Machine Learning For Fraud Detection in Streaming Services
There are numerous platforms that offer users content streaming and downloads, such as Netflix, Amazon Prime, Disney Hotstar, and the list goes on, with new ones being added on a daily basis. These platforms allow users to stream/download content across a wide range of devices, like mobile phones , laptops, and televisions.
With the increase in usage of the above platforms, there is also a subsequent increase in the number of frauds associated with them. Common frauds that a streaming service faces can be content fraud , streaming fraud, account fraud, and abuse of the terms of service.
Detection and mitigation of fraud and abuse at a large scale and in real time are highly challenging.
In this blog, we will look into Netflix’s fraud and abuse detection framework based on AI data-driven models.
BACKGROUND OF ANOMALY DETECTION
Anomalies (also known as outliers) are defined as certain patterns (or incidents) in a set of data samples that do not conform to an agreed-upon notion of normal behavior in a given context.
An example of an anomaly is if you are a breeder of black dogs and one of your puppies turns out to be pink.
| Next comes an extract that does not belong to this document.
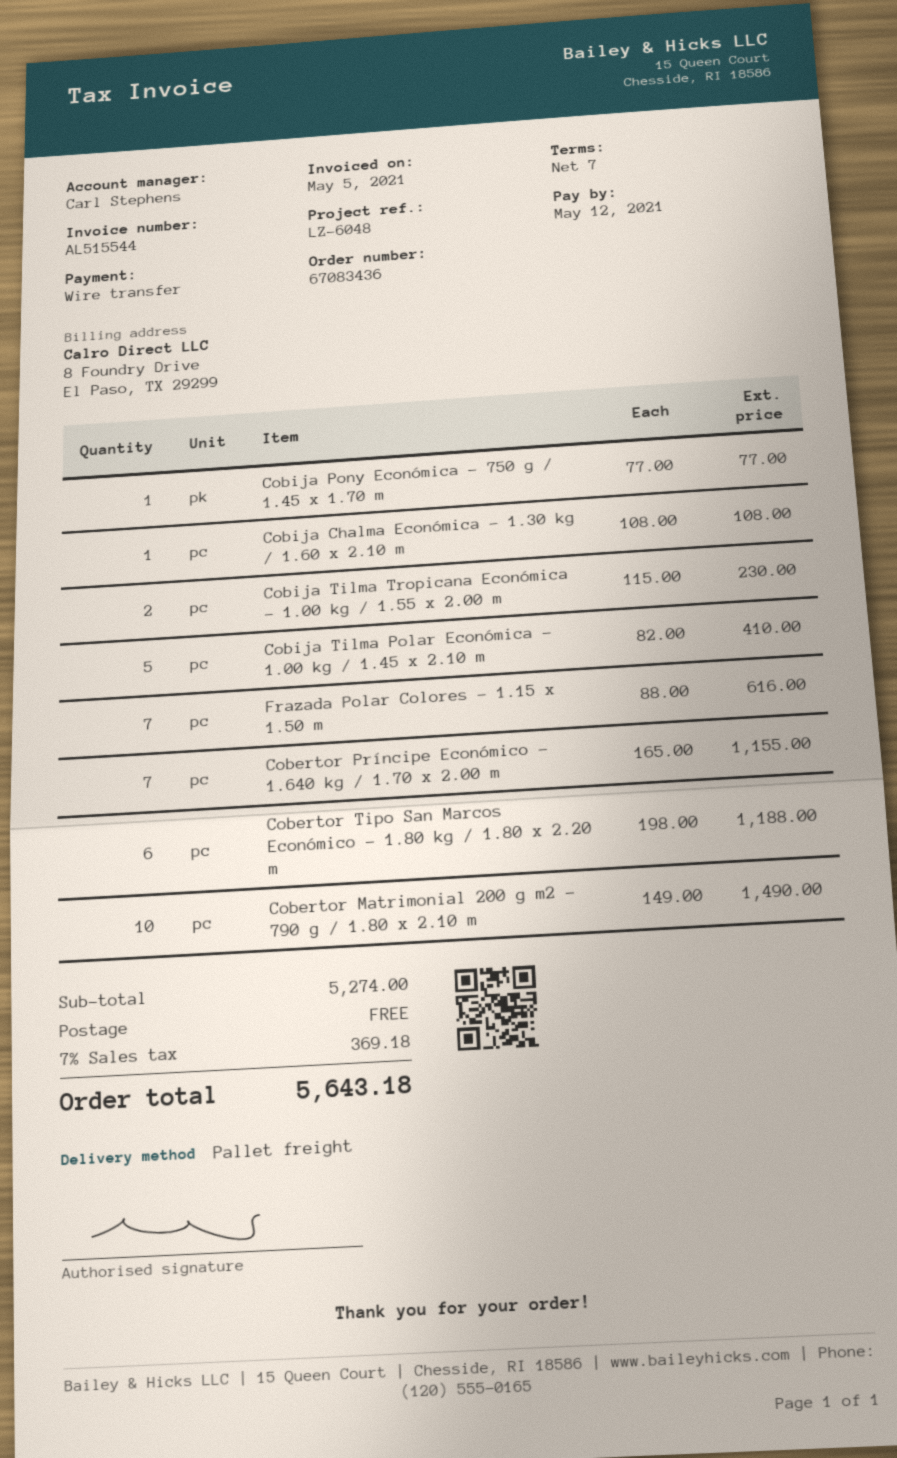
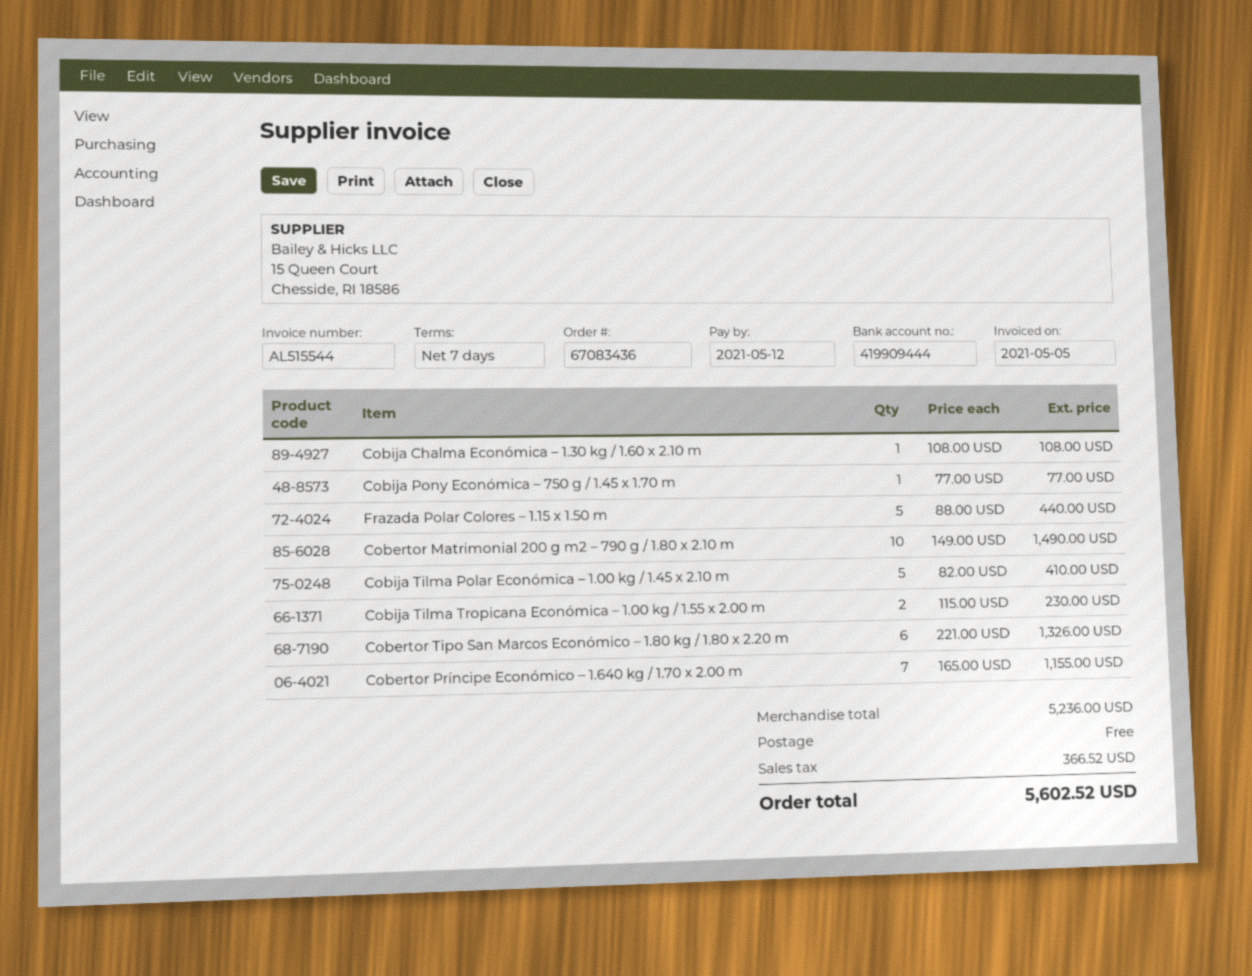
Frazada Polar Colores – 1.15 x 1.50 m: 7 x 88.00 = 616.00 -> 5 x 88.00 = 440.00
Cobertor Tipo San Marcos Económico – 1.80 kg / 1.80 x 2.20 m: 6 x 198.00 = 1188.00 -> 6 x 221.00 = 1326.00
subtotal: 5274.00 -> 5236.00
tax: 369.18 -> 366.52
total: 5643.18 -> 5602.52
There are two types of Anomaly detection approaches – Rule Based Anomaly Detection and Model Based Anomaly Detection.
Rule-Based Anomaly Detection: This method includes defining a set of rules that are curated by domain experts using their knowledge and experience in the field. They create a list of anomalous incidents that can occur in a specific context and develop methods to mitigate them.
This method includes a domain expert factor, which makes it less reliable and more expensive. We will also have to keep in mind that the set of rules needs to be constantly updated for the expert team to identify novel threats.
Model-Based Anomaly Detection: This method involves the creation of models and using the created models to detect anomalies in a fairly automatic way. A model-based approach is more scalable and suitable for real time analysis.
We must keep in mind that these models rely heavily on context-specific data, which must often be labeled.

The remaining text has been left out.